Historic regime shifts from grass- to shrub-dominated states have been widespread in the Chihuahuan Desert and other arid and semiarid regions globally. These patterns of grass production and shifts to shrub dominance are spatially variable, and show a weak correlation with precipitation, suggesting that drivers and processes at different spatial and temporal scales are important determinants of the production and recruitment of grasses. Using long-term data from the Jornada Basin USDA-LTER site, we tested the hypothesis that spatially contagious processes of soil redistribution and shrub invasion can overwhelm the importance of fine-scale drivers (e.g., precipitation, soil depth, vegetation composition) to explain variation in grass production and loss.
Results/Conclusions
We found that both fine-scale drivers and contagious spatial processes explain variation in grass production in different parts of the landscape.

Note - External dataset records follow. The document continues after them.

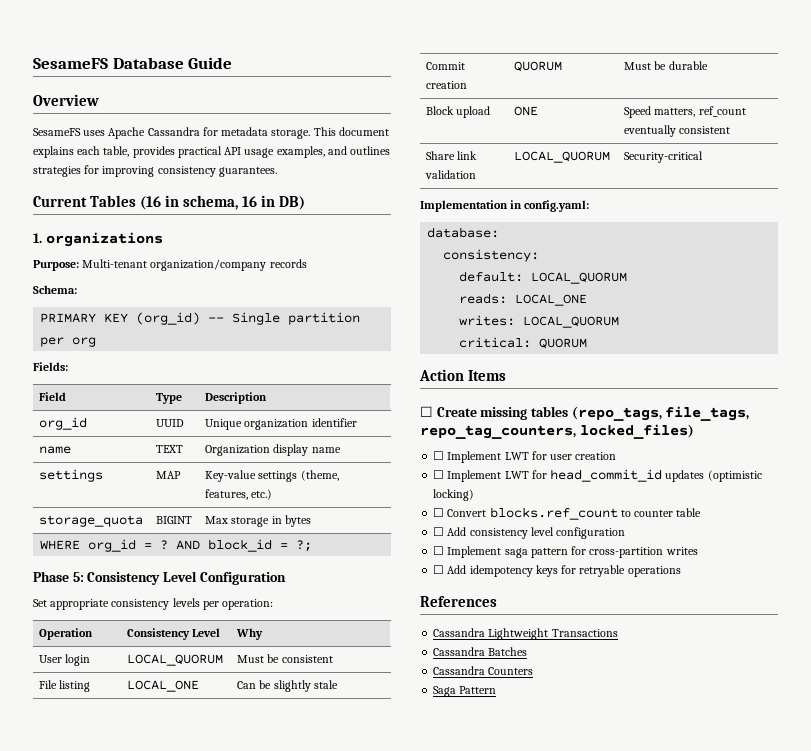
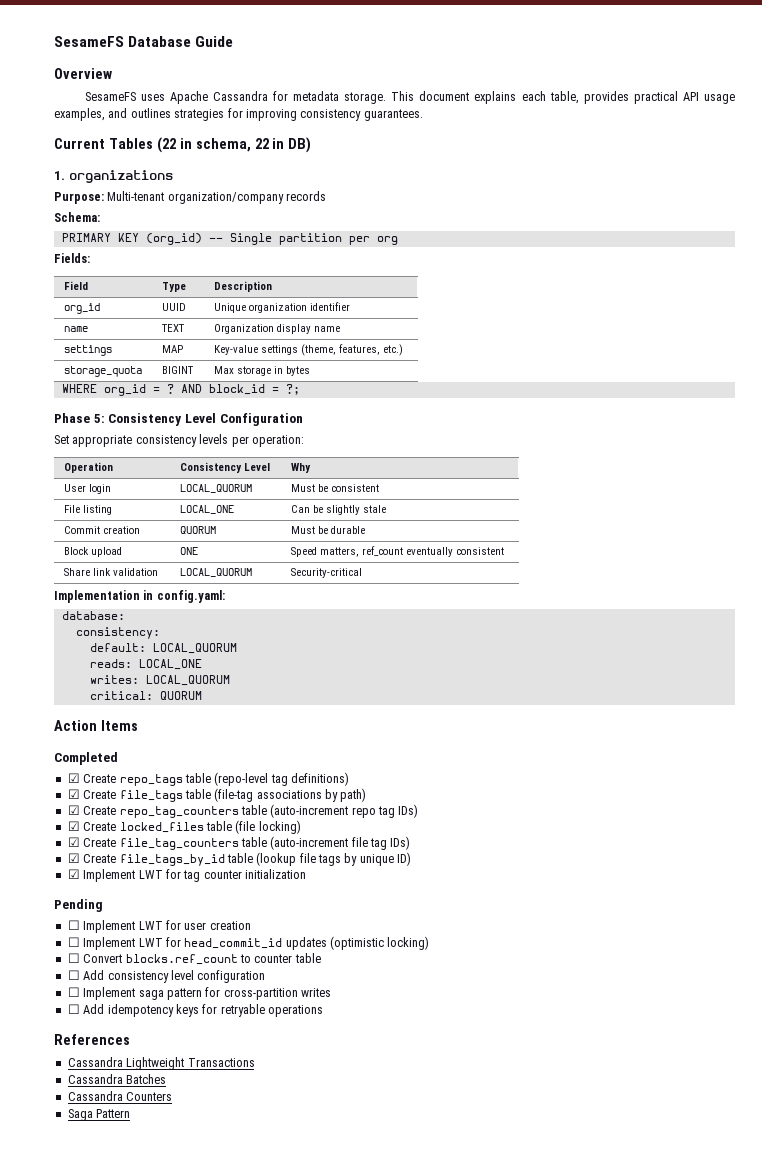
- Current Tables (16 in schema, 16 in DB)
+ Current Tables (22 in schema, 22 in DB)
- ☐ Create missing tables (repo_tags, file_tags, repo_tag_counters, locked_files)
+ Completed
+ ☑ Create repo_tags table (repo-level tag definitions)
+ ☑ Create file_tags table (file-tag associations by path)
+ ☑ Create repo_tag_counters table (auto-increment repo tag IDs)
+ ☑ Create locked_files table (file locking)
+ ☑ Create file_tag_counters table (auto-increment file tag IDs)
+ ☑ Create file_tags_by_id table (lookup file tags by unique ID)
+ ☑ Implement LWT for tag counter initialization
+ Pending

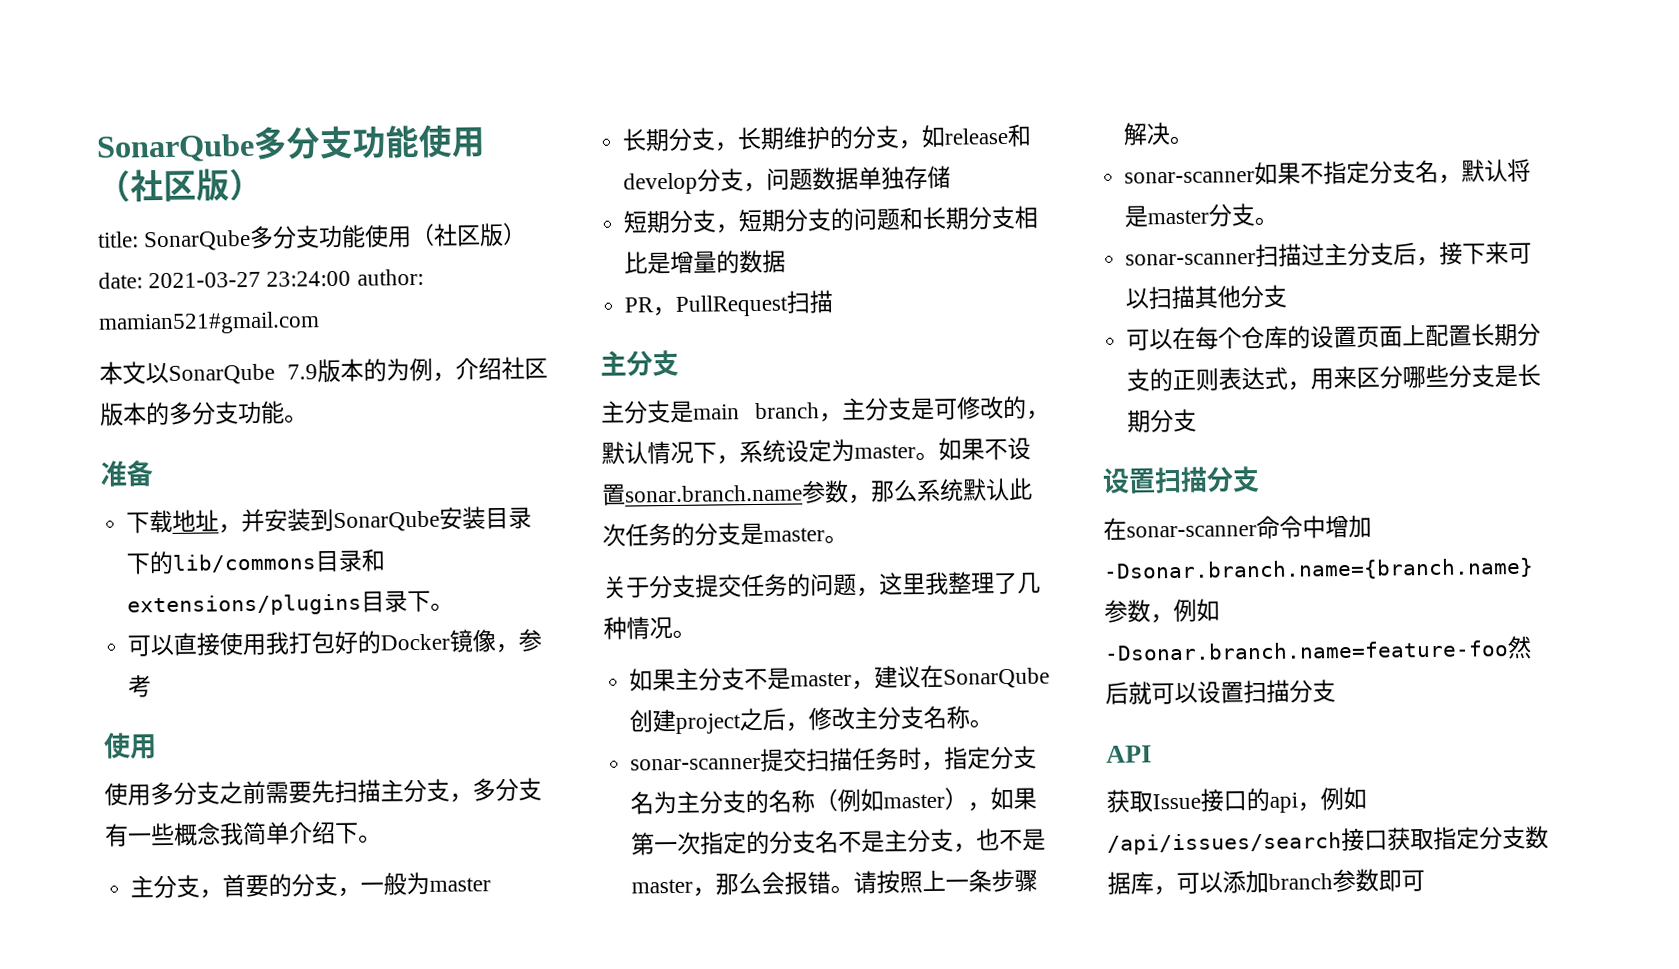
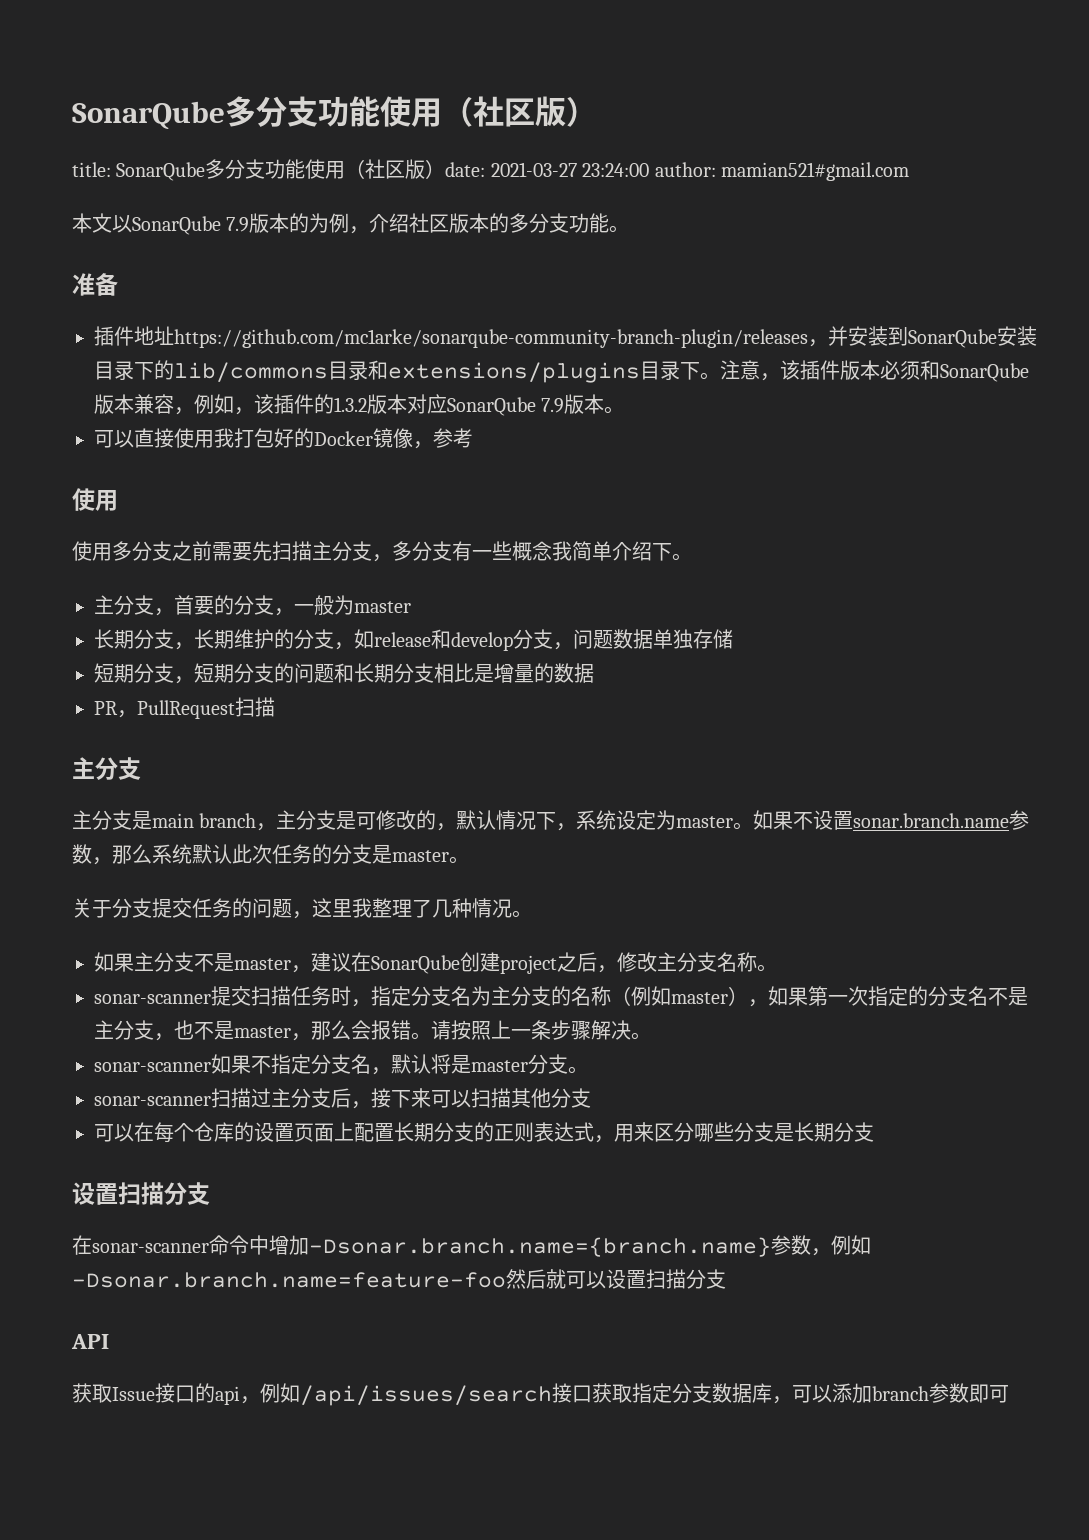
- 下载地址，并安装到SonarQube安装目录下的lib/commons目录和extensions/plugins目录下。
+ 插件地址https://github.com/mc1arke/sonarqube-community-branch-plugin/releases，并安装到SonarQube安装目录下的lib/commons目录和extensions/plugins目录下。注意，该插件版本必须和SonarQube版本兼容，例如，该插件的1.3.2版本对应SonarQube 7.9版本。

Grass production on locations surrounded by stable soils is primarily a function of precipitation, soil characteristics, and vegetation composition. However, locations in close proximity to invasive shrubs and erosive soils have poor relationships with local drivers. In these locations, spatial processes of sand deposition and dune formation associated with invading shrubs limit the ability of grasses to exploit otherwise favorable conditions for establishment and growth. These results suggest that focusing on fine-scale processes, such as competiton, is of limited utility when spatial processes interact with broad-scale drivers to produce observed patterns. A more explicit focus on multiple interacting spatial and temporal scales is often necessary to more fully understand significant ecological regime shifts.